For people like that, the LDS are the new Catholics. The idea of a prophet after Jesus is heretical the way Islam is heretical to the mainline. There was only one Jesus, and he lived, died, and was reborn 2000 years ago.

In my mainline-but-liberally-religious home, there was a respect for different Christian denominations, but subtle and not-so-subtle bias against anything too different. OK to attend a low-church Episcopalian camp, questionable to attend an LDS service. Commendable to refuse to say the pledge with a Jehovah's Witness who didn't, not commendable to think about going to a JW service. And oh, the amusement if someone identified as "Christian" and didn't know about denominations -- how quaint. You see how it goes? I remember being in my early twenties and having an epiphany about the LDS while reading an article in the Atlantic. Why would anyone really dislike Mormons? They're nice, they don't drink or smoke, and they take care of each other. Bully for them. We started telling my dad we were going to sign up just so we would know we'd be looked after. :)
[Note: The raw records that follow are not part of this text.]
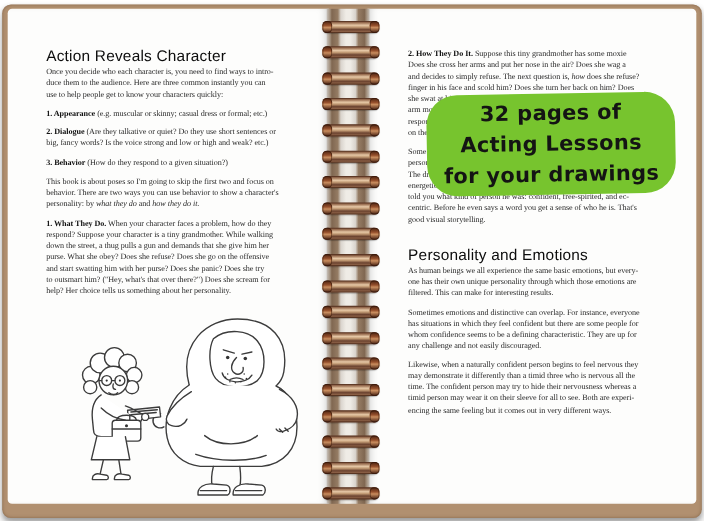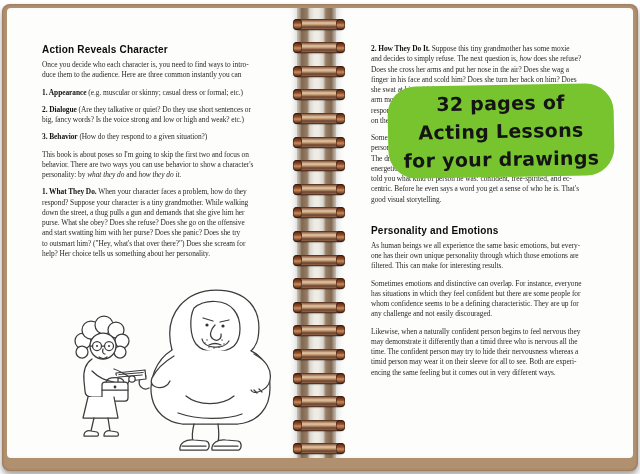--- a/index.html
+++ b/index.html
@@ -34,8 +34,8 @@
   .text-col{position:absolute;top:44px;color:#2a2a2a;}
   .text-col-left{left:42px;width:258px;}
   .text-col-right{left:371px;width:251px;}
-  .page-heading{font-family:"Liberation Sans", sans-serif;font-size:10px;line-height:12px;
-    font-weight:bold;color:#0c0c0c;margin:0 0 4px 0;letter-spacing:.2px;white-space:nowrap;}
+  .page-heading{font-family:"Liberation Sans", sans-serif;font-size:14px;line-height:12px;
+    font-weight:normal;color:#0c0c0c;margin:0 0 4px 0;letter-spacing:.2px;white-space:nowrap;}
   .para + .page-heading{margin-top:20px;}
   .para{margin:0 0 7px 0;}
   .line{font-size:7.4px;line-height:10.25px;white-space:nowrap;letter-spacing:-0.05px;}

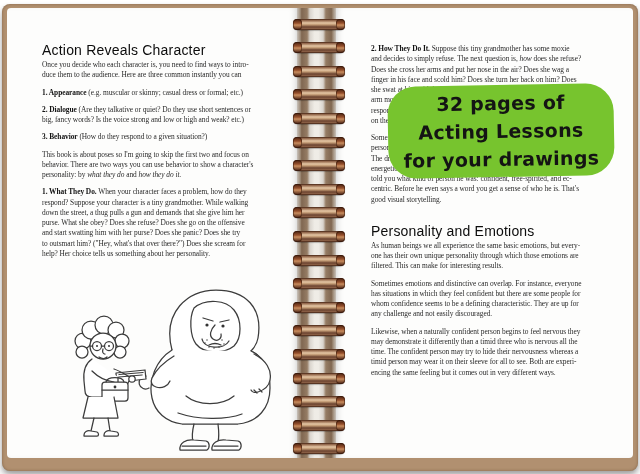--- a/index.html
+++ b/index.html
@@ -121,8 +121,8 @@
   <div class="text-col text-col-right">
       <div class="para">
         <div class="line"><b>2. How They Do It.</b> Suppose this tiny grandmother has some moxie</div>
+        <div class="line">Does she cross her arms and put her nose in the air? Does she wag a</div>
         <div class="line">and decides to simply refuse. The next question is, <i>how</i> does she refuse?</div>
-        <div class="line">Does she cross her arms and put her nose in the air? Does she wag a</div>
         <div class="line">finger in his face and scold him? Does she turn her back on him? Does</div>
         <div class="line">she swat at him with her purse? Every acting choice you make for this</div>
         <div class="line">arm movements and body language tell us exactly how she deals with</div>

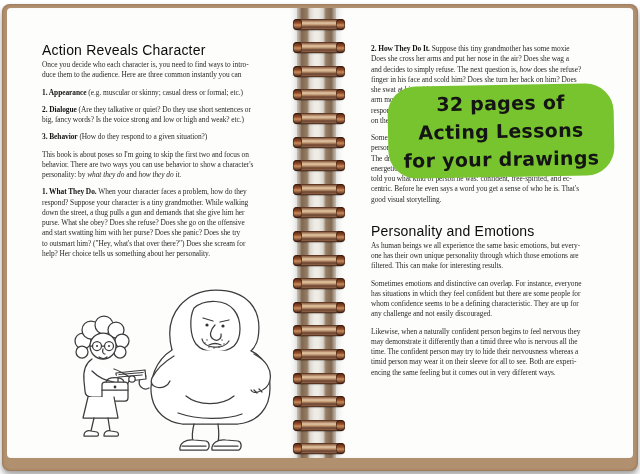--- a/index.html
+++ b/index.html
@@ -91,6 +91,7 @@
       <div class="para">
         <div class="line">Once you decide who each character is, you need to find ways to intro-</div>
         <div class="line">duce them to the audience. Here are three common instantly you can</div>
+        <div class="line">use to help people get to know your characters quickly:</div>
       </div>
       <div class="para">
         <div class="line"><b>1. Appearance</b> (e.g. muscular or skinny; casual dress or formal; etc.)</div>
Anyway, this is too long of a comment. I understand that a judge was involved in the removal of the children, and I can't imagine the horror the children and mothers are going through. I hope the situation is resolved, and quickly, and that anyone who has perpetuated abuse against the children will die painfully.

Sad to say, child abusers are something all religious demoninations have in common.

Yin said...

Chelle and Shelley- thanks for your comments.

Chelle, let me know if you find the FLDS blogs again. It would be interesting to read their chatter.

Shelley, there really are less extreme polygamist groups--polygamists that blog, even. So, if Chelle finds the links, I'll send them along. Thanks for your comments about perceptions of mormons.

I think the raid will ultimately be a blessing in the lives of the women and children once they adjust. Hopefully the investigators will treat them gently and give them time to adjust. However, I'm afraid that some of the kids will be stuck with a family that will be hell bent to expose them to pop culture, media, and mainstream religion all at once.

M said...

This is an extremely interesting discussion you've started. I hope others comment. You have made some really good and spot-on comments. Although I still have a real problem with polygamy. In any circumstance. Maybe the adults can consent (although I think there is a strong argument that the young women who marry into these situations aren't old enough to "consent") but the children don't have much of a say. It's illegal, it is abuse, it is terrible. I wish I could blame the judge, but it's the men that have created this chaos for the children and their mothers. I don't know if it was handled the best... so I just don't know.

This situation is so sickening to me.

Hailey Vial said...

I watched this on the news the other day, and the question that kept popping up in my head was, "where are all the men?" Did the state take the husbands aside for questioning? Why did they only state the number of mothers, around 140, and kids 401?
Just wondering. I know that Nic would be right by my side or in a truck following his kids, and if they took his truck, he'd be on a four wheeler, you get my point. I'm a little curious about the number of fathers. Another disturbing thing they brought up was that they kids names kept changing or many had the same name, and that was one excuse for not being able to find the initial girl who called for help. I really hope the state finds her. I have too big of an imagination to think the worst of this group and what they would do with the whistleblower.
On a side note, I have no idea what polygyny is. Yin?

Yin said...

I think they kept the men behind for questioning. I, too, am worried about the girl who called in. I hope she is lying low and can speak up when she is alone and her safety is assured.

Polygyny means one man with more than one woman. I like to use that word because polygamy is too broad a term for what is happening. There are no examples of one woman with more than one man.

The compound's lawyer has filed some constitutional complaints. I'm interested to see if they will go anywhere. My gut tells me that the state's response to the girl's phone call was too aggressive. But, if a judge issued a warrant to seize and remove all the children, then it probably won't be reversed.